(Data to process Opens)

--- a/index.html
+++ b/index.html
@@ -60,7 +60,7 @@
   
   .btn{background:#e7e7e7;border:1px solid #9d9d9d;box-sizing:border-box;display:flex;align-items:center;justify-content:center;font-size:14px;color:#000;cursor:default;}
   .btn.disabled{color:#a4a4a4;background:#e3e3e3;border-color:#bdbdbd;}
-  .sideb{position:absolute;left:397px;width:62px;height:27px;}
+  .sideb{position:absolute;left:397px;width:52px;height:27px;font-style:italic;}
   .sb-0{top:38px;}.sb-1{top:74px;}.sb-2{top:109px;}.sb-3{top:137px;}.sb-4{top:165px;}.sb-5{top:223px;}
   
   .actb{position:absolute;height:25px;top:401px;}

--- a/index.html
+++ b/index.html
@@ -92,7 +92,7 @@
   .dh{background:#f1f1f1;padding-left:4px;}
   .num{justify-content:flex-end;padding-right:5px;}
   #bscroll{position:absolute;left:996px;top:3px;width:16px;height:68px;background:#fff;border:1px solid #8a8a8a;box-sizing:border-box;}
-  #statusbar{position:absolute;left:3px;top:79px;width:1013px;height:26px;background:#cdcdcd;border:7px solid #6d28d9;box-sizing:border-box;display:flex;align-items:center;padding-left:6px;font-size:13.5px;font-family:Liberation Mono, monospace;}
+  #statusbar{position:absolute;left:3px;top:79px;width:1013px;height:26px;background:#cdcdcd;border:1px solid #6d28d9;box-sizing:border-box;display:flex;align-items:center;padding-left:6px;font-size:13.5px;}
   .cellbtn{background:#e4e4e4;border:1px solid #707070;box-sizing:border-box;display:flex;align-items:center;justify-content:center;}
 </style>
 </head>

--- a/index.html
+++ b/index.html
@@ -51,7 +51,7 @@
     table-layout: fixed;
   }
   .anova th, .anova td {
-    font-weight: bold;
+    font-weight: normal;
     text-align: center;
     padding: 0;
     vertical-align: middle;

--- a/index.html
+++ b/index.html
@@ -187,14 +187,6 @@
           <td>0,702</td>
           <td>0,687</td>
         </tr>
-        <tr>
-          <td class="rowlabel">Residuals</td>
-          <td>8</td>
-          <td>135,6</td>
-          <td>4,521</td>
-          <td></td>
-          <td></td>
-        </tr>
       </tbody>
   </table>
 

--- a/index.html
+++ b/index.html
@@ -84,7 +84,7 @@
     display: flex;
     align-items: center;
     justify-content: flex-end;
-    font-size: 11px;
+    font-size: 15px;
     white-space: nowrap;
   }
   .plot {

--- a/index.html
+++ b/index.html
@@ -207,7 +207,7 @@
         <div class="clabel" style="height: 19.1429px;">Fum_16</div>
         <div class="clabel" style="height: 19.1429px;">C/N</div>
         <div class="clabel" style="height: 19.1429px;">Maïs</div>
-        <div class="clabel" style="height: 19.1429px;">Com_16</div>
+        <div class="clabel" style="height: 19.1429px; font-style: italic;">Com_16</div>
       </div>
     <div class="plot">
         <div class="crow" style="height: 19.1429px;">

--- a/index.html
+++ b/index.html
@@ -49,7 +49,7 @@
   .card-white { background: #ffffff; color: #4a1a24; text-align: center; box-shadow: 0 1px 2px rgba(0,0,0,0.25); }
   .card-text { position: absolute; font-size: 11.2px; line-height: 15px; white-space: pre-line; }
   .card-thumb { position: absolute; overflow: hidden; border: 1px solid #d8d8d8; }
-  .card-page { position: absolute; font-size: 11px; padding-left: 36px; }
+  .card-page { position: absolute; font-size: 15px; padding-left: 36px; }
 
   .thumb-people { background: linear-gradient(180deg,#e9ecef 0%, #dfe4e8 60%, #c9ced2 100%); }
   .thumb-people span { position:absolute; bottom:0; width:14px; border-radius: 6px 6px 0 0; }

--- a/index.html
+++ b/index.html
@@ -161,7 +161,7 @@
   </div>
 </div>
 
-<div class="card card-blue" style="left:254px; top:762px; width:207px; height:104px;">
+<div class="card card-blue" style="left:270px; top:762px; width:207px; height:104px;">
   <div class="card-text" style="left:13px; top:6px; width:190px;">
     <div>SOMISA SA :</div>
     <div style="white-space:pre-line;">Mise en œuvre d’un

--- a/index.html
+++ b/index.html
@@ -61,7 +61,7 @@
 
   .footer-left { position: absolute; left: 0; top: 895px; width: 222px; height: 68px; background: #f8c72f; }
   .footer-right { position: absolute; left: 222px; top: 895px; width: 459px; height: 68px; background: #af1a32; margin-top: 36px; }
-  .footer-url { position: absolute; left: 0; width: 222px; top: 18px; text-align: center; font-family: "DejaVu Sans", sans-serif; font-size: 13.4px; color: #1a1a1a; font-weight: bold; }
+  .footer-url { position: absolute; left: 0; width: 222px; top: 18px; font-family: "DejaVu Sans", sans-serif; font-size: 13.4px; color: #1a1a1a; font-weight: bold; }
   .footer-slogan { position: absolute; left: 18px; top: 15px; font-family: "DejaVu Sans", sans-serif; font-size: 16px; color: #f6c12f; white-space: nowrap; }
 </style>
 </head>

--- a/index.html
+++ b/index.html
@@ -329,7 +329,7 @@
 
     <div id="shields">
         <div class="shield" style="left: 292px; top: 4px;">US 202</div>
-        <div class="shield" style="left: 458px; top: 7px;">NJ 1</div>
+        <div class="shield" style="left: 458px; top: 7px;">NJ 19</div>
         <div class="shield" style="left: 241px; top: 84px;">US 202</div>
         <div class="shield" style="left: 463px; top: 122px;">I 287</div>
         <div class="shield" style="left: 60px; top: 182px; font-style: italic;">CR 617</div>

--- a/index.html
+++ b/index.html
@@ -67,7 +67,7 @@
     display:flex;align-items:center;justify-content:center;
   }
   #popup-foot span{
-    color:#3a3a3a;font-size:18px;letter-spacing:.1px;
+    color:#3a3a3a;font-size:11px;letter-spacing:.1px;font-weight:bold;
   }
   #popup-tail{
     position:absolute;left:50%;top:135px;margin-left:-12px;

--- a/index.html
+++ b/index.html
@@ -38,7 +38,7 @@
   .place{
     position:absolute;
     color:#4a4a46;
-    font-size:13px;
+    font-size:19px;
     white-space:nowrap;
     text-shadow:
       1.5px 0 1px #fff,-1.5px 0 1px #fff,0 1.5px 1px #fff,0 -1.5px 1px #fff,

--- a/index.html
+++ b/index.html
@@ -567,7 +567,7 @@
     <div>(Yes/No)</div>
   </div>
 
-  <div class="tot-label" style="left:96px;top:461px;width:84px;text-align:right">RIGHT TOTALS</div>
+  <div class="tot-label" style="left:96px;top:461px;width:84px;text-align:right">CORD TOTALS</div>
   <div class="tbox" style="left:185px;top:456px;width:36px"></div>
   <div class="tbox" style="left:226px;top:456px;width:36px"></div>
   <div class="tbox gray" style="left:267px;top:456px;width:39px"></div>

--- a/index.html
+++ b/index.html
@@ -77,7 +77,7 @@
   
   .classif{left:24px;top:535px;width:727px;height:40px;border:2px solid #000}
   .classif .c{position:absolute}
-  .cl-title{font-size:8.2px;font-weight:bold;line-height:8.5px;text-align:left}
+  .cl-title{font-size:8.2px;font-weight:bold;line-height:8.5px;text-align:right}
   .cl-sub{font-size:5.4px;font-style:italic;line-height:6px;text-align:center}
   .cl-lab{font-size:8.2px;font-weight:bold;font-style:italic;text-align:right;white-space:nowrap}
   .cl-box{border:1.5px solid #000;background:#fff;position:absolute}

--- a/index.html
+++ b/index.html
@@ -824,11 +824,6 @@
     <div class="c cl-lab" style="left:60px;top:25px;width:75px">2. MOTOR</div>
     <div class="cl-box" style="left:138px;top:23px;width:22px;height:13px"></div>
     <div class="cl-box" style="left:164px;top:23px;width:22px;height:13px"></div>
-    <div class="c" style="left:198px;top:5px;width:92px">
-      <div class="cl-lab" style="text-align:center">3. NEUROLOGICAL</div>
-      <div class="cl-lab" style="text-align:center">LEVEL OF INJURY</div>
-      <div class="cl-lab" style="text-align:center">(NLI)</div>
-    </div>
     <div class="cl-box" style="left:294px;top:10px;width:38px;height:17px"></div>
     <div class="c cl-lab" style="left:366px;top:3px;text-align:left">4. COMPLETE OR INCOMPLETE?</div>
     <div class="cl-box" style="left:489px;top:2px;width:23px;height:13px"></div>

(Data to process Closes)

### What is required
Say how many lines in the entries contain the string "classif", and leave out everything else.

### Answer for the task
2